___ Data

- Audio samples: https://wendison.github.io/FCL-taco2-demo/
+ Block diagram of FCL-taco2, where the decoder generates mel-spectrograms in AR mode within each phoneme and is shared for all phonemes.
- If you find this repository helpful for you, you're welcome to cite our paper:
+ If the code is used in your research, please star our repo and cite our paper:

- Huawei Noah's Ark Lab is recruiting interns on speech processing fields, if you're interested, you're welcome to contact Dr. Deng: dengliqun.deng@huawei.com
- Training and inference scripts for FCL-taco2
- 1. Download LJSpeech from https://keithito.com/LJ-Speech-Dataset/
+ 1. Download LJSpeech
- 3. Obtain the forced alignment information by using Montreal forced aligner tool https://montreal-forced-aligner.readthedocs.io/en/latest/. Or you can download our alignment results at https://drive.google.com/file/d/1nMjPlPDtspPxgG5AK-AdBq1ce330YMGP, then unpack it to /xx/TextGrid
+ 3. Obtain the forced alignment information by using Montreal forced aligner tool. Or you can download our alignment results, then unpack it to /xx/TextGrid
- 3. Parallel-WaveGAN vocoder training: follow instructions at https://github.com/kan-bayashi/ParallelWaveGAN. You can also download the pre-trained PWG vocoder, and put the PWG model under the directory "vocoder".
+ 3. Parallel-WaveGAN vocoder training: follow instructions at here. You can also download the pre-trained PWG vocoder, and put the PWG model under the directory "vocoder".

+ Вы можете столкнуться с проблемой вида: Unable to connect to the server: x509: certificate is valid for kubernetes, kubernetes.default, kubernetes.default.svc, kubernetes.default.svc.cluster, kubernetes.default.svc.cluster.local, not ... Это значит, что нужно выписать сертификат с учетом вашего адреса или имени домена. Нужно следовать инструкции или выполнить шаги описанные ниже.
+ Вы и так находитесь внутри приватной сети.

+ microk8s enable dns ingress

______

What the exercise asks: Beginning with the line that holds "внутри приватной сети.", restate word for word every line down to the end of the data, and only those lines.

Task output:
+ Вы и так находитесь внутри приватной сети.

+ microk8s enable dns ingress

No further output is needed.